Richard Frith-Macdonald (rfm@gnu.org)

Copyright: (C) 2013 Free Software Foundation, Inc.


Contents -

  1. Enterprise Control Configuration and Logging
  2. The AlarmTool command line tool
  3. The LogTool command line tool
  4. The Terminate command line tool

The index below lists the major components of the ECCL documentation.

Title Index

Enterprise Control Configuration and Logging

Classes and tools for building and administering 24*7 server processes for large scale software systems.

The AlarmTool command line tool

The AlarmTool command line tool provides a mechanism to raise and clear alarms (using the ECCL alarm system) from a process which is not itsself ECCL enabled (ie not built using the ECCL classes).
You may use this to generate logging from shell scripts or from Java servlets etc.

The tool requires at least four (usually six) arguments:
'-Cause NN' the probable cause of the alarm (type of problem).
'-Component NN' the component which raised the alarm.
'-Problem NN' the specific problem which raised the alarm.
'-Process NN' the name of the process which raised the alarm.
'-Repair NN' a proposed repair action to fix the issue.
'-Severity NN' the severity of the problem (defaults to 'cleared', in which case the Repair action is not required).

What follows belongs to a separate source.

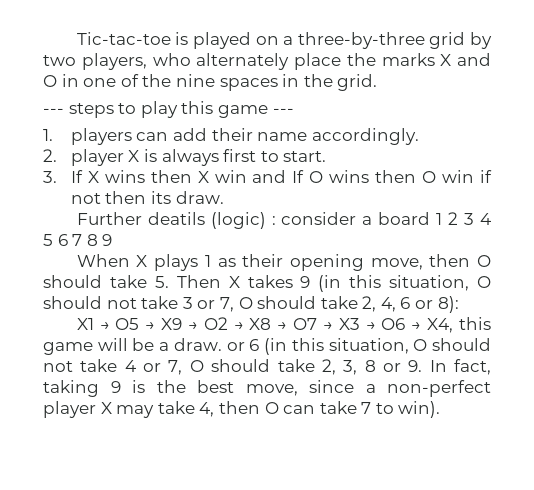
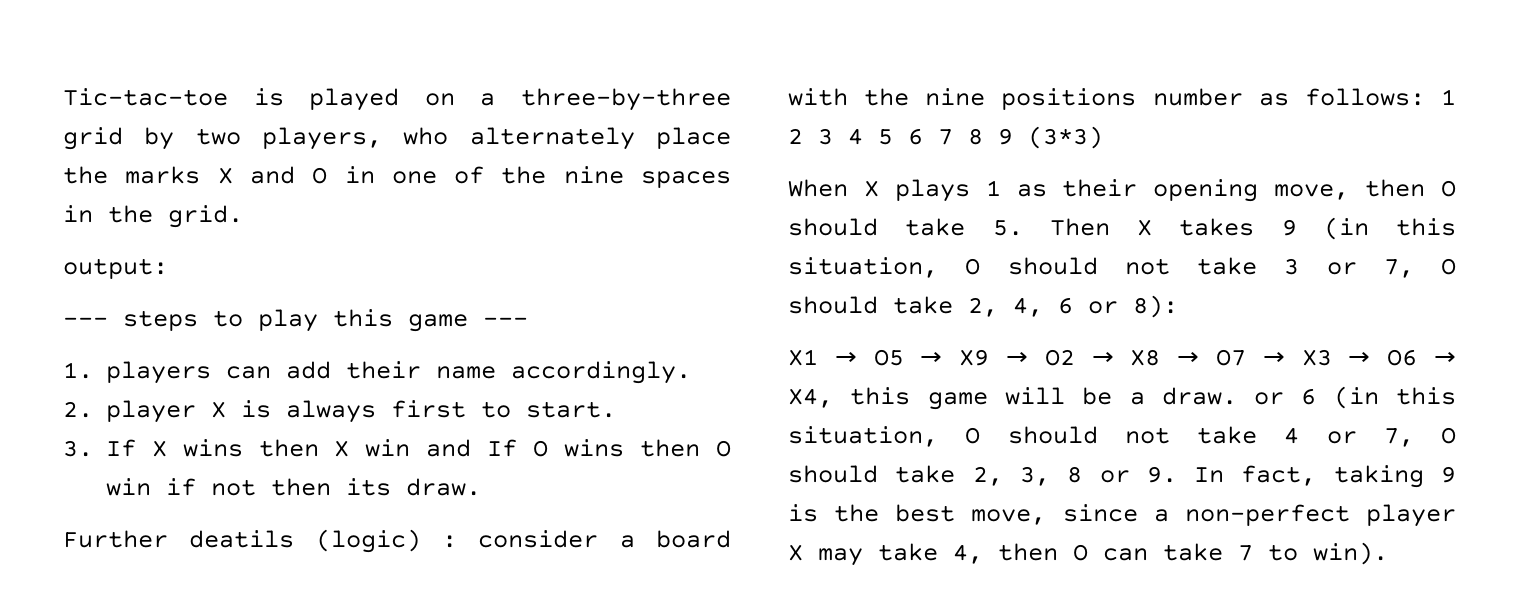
(378, 82) none -> [63,258,168,279] // output:
(431, 218) none -> [788,88,1425,110] with the nine positions number as follows:
(113, 240) none -> [1028,126,1103,149] (3*3)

The LogTool command line tool

The LogTool command line tool provides a mechanism to log various types of messages (using the ECCL logging system) from a process which is not itsself ECCL enabled (ie not built using the ECCL classes). You may use this to generate logging from shell scripts or from Java servlets etc.

The tool requires at least two arguments:
'-Name XXX' specifies the name under which the message is to be logged and
'-Mesg XXX' specifies the content of the message to be logged.
The optional '-Mode XXX' argument specifies the type of log to be generated (one of Audit, Debug, Warn, Error or Alert) and defaults to generating a 'Warn' log.

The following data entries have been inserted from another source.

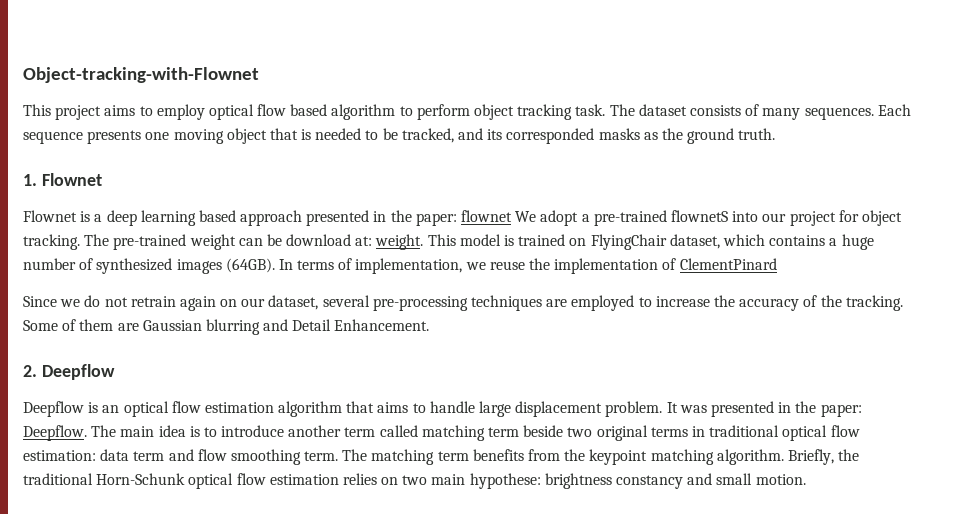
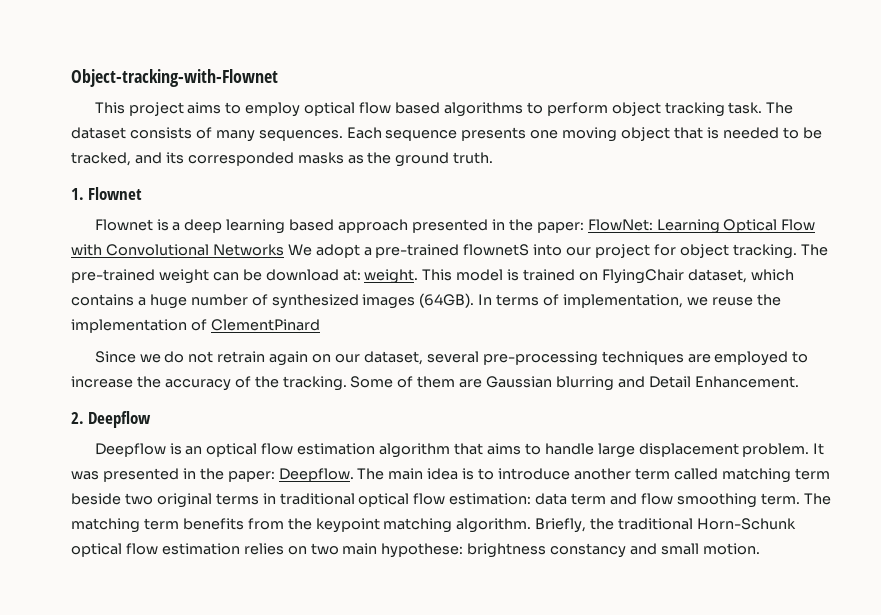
[331,104,396,120] algorithm -> [443,102,523,117] algorithms
[461,210,513,222] flownet -> [587,219,816,234] [71,244,284,256] FlowNet: Learning Optical Flow with Convolutional Networks

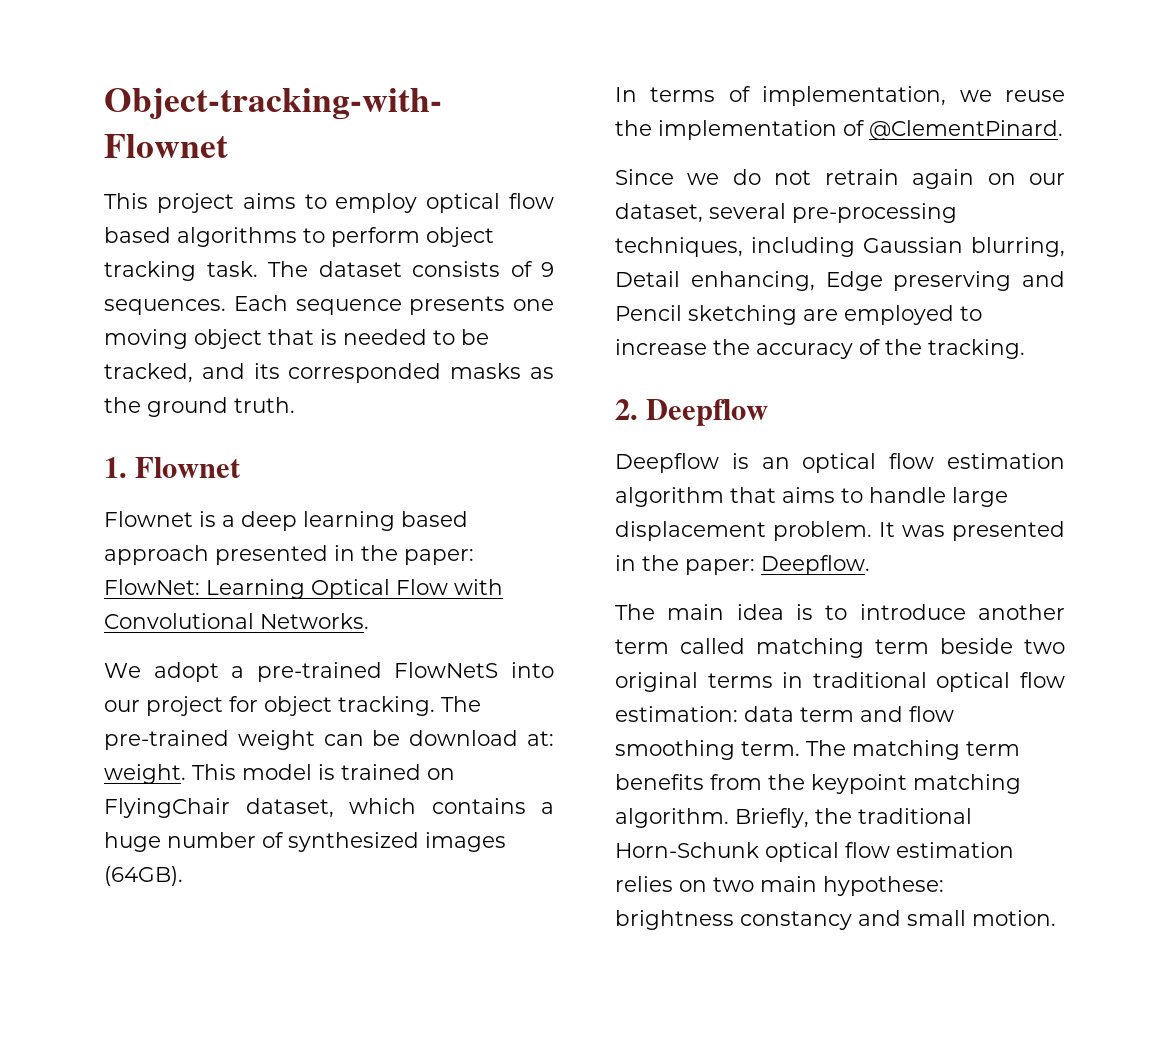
[215,130,255,142] many -> [541,262,554,277] 9
[212,244,284,256] Networks -> [260,613,369,629] Networks. //
[463,244,530,256] flownetS -> [394,662,499,678] FlowNetS
(475, 300) none -> (183, 876) //
[210,319,320,331] ClementPinard -> [869,120,1063,140] @ClementPinard.
[601,351,684,365] techniques -> [615,237,1065,257] [615,271,1065,291] [615,305,797,325] techniques, including Gaussian blurring, Detail enhancing, Edge preserving and Pencil sketching
[350,376,799,391] Some of them are Gaussian blurring and Detail Enhancement. -> (1025, 349) none
(354, 475) none -> (870, 565) //

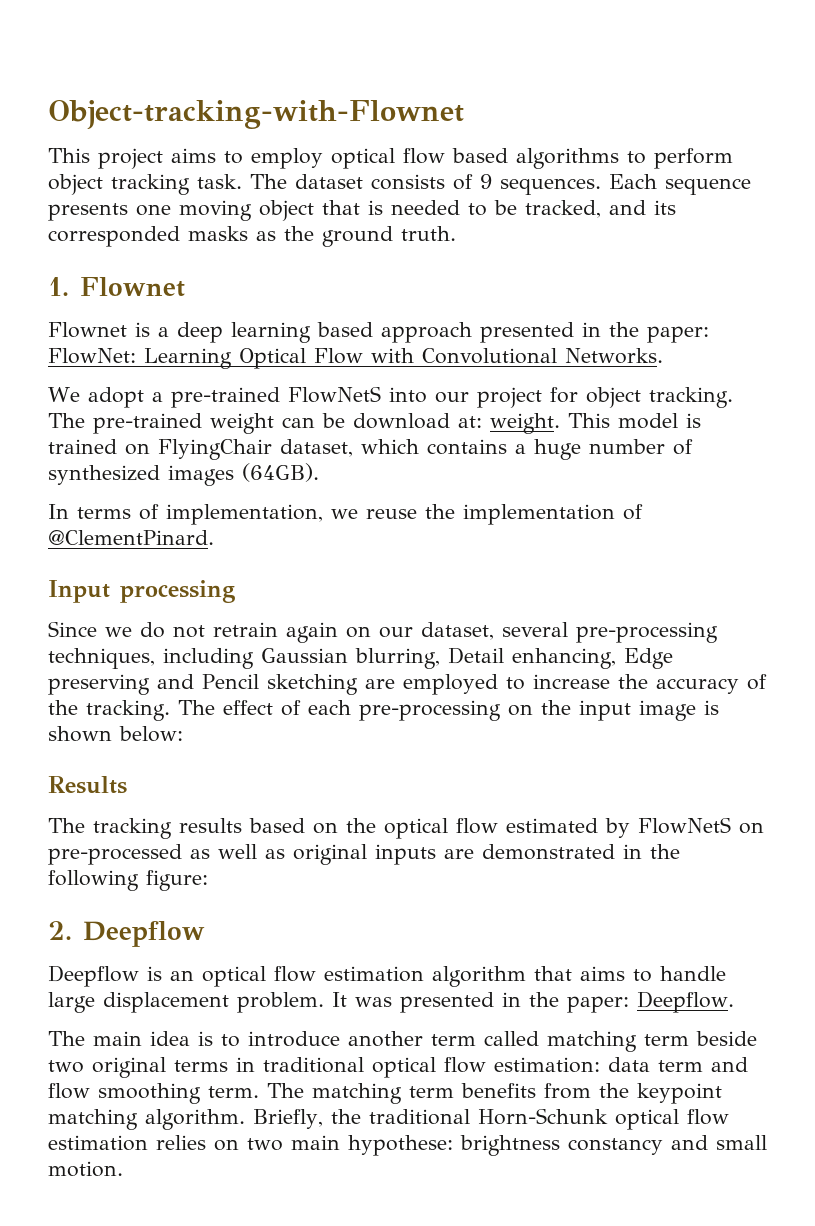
(1063, 130) none -> [48,580,235,603] // Input processing
(1025, 349) none -> [178,700,719,721] [48,726,183,742] [48,776,127,794] [48,817,764,839] [48,844,680,865] [48,870,208,891] The effect of each pre-processing on the input image is shown below: // Results // The tracking results based on the optical flow estimated by FlowNetS on pre-processed as well as original inputs are demonstrated in the following figure:

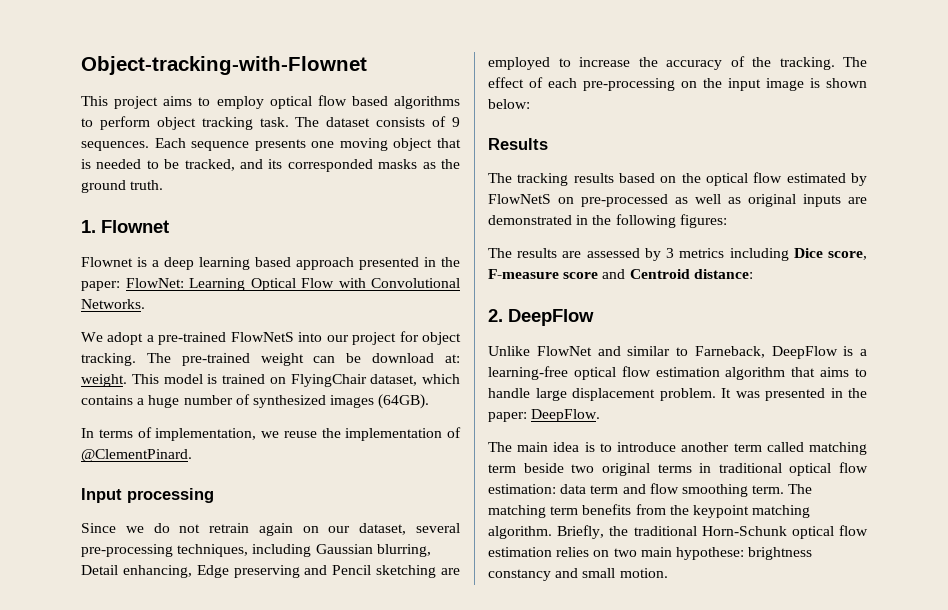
[146,870,208,891] [48,921,205,947] [48,965,194,987] figure: // 2. Deepflow // Deepflow is an -> [679,214,727,228] [488,248,867,261] [488,269,753,279] [488,309,594,326] [488,346,867,359] [488,366,568,380] figures: // The results are assessed by 3 metrics including Dice score, F-measure score and Centroid distance: // 2. DeepFlow // Unlike FlowNet and similar to Farneback, DeepFlow is a learning-free
[637,991,734,1013] Deepflow. -> [531,409,601,422] DeepFlow.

The Terminate command line tool

The Terminate command line tool provides a mechanism to shut down an ECCL host. This tool contacts a Command server and tells it to shut down all it's local client process and the shut itsself down.

You may use '-CommandHost' and '-CommandName' to specify a Command server to contact, otherwise the default local Command server is contacted (or if there is no local server, any available Command server on the local network is contacted).

If you wish to terminate everything in a cluster, you may use the '-CommandName' argument to specify the name of the 'Control' server of the cluster rather than the 'Command' server of an individual host. In this case the tool will contact the Control server, and the Control server will in turn send a terminate message to each Command server in the cluster, before closing down itsself.